- Opening Delimiter -

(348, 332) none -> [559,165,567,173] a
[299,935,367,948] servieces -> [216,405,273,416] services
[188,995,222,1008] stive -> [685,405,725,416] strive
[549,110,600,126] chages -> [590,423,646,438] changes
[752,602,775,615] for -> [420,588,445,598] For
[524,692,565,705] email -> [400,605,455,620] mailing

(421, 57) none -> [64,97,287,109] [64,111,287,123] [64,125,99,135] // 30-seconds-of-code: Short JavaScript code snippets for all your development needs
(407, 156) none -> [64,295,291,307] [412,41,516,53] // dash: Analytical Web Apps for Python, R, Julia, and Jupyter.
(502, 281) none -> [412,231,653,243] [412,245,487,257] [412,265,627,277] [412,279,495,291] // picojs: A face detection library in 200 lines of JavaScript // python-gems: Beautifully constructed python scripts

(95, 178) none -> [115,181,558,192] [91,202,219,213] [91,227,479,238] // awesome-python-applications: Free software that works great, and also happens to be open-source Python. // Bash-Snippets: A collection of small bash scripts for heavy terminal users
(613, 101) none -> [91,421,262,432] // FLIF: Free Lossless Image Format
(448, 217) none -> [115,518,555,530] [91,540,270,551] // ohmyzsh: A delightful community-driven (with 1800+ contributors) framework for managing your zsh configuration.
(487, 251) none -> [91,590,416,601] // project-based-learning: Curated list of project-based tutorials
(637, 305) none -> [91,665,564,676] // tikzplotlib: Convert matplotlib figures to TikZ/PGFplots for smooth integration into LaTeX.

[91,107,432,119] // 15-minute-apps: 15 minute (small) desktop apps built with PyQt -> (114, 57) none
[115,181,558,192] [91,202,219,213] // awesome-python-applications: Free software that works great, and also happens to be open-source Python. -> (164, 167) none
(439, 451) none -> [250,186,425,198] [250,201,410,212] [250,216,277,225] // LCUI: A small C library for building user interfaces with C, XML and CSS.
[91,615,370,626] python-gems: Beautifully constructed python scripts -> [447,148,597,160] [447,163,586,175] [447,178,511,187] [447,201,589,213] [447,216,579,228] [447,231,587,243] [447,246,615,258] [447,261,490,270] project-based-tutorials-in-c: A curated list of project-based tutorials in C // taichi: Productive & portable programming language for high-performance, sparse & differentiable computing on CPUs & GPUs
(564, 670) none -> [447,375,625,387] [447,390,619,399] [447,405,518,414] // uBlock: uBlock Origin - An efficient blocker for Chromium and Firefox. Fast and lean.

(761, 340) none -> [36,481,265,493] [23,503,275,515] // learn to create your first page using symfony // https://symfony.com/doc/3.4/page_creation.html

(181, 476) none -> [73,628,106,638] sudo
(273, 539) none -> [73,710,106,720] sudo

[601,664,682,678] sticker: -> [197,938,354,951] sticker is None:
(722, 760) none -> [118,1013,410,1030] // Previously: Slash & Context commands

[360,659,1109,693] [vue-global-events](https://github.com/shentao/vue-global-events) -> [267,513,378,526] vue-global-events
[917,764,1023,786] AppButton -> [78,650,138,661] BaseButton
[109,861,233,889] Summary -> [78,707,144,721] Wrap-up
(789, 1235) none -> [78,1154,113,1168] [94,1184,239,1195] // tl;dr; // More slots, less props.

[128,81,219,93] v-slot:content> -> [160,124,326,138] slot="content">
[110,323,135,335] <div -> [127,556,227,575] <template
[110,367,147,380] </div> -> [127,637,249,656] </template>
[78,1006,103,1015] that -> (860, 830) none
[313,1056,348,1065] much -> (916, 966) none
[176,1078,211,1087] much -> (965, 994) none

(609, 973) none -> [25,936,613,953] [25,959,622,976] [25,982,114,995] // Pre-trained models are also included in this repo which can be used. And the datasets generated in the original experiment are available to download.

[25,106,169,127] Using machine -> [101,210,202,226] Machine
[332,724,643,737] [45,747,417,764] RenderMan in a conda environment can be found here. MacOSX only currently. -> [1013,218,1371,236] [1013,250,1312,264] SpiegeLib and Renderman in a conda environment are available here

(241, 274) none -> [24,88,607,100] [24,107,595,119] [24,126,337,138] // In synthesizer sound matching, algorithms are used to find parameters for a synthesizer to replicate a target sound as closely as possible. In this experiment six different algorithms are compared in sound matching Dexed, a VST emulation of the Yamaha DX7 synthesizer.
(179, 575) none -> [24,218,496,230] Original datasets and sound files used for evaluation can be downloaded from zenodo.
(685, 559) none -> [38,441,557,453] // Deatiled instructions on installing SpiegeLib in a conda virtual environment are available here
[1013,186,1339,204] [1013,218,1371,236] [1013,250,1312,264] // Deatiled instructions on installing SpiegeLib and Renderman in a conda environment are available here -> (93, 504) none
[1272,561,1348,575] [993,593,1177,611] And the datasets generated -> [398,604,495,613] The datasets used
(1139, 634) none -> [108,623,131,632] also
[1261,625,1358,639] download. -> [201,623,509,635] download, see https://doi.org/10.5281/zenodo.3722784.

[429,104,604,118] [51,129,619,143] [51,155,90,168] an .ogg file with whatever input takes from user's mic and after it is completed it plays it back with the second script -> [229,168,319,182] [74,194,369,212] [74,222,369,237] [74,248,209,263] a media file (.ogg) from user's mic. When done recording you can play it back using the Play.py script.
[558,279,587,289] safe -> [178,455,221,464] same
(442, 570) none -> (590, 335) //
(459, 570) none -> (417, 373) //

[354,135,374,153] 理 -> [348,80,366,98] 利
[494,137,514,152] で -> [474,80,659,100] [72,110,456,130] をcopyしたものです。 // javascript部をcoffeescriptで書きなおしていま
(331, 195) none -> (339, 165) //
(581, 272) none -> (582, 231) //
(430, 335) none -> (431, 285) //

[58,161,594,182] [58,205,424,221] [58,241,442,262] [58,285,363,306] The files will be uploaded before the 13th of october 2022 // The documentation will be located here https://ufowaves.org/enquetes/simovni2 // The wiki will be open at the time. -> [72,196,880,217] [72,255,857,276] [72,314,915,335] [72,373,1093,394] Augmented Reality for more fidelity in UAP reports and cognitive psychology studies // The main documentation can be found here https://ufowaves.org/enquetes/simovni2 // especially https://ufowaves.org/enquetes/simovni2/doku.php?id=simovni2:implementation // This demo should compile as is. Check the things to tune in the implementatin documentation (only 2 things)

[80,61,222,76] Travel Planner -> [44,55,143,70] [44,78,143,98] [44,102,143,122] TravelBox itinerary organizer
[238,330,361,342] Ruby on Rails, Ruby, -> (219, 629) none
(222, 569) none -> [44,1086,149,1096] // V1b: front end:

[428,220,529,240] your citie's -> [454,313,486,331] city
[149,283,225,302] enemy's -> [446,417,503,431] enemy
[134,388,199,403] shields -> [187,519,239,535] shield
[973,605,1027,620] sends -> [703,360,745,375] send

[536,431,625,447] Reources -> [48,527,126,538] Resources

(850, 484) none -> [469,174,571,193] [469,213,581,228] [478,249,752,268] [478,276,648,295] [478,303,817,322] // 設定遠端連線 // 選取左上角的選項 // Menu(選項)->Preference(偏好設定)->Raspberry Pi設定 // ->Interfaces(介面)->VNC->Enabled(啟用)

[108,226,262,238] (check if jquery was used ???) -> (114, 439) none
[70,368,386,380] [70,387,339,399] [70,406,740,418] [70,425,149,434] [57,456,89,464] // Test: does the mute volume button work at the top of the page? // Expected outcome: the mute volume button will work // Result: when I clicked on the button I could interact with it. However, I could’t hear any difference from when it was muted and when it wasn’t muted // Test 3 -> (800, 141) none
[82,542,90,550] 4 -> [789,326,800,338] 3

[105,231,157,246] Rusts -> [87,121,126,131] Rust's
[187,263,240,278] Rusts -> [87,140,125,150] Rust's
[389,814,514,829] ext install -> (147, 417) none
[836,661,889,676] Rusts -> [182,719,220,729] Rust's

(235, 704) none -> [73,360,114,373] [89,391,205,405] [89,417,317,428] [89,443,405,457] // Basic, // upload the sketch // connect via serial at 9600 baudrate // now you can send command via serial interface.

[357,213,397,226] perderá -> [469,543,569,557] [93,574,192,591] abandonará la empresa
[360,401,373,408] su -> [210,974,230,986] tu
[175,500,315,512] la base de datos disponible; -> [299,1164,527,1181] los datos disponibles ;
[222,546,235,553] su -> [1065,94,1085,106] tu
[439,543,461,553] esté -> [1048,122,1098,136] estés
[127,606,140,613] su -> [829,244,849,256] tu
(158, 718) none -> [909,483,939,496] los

- Closing Delimiter -

ASSIGNED TASK: For every line of the data above that contains "Rusts", copy that line.

PROBLEM SOLUTION:
[105,231,157,246] Rusts -> [87,121,126,131] Rust's
[187,263,240,278] Rusts -> [87,140,125,150] Rust's
[836,661,889,676] Rusts -> [182,719,220,729] Rust's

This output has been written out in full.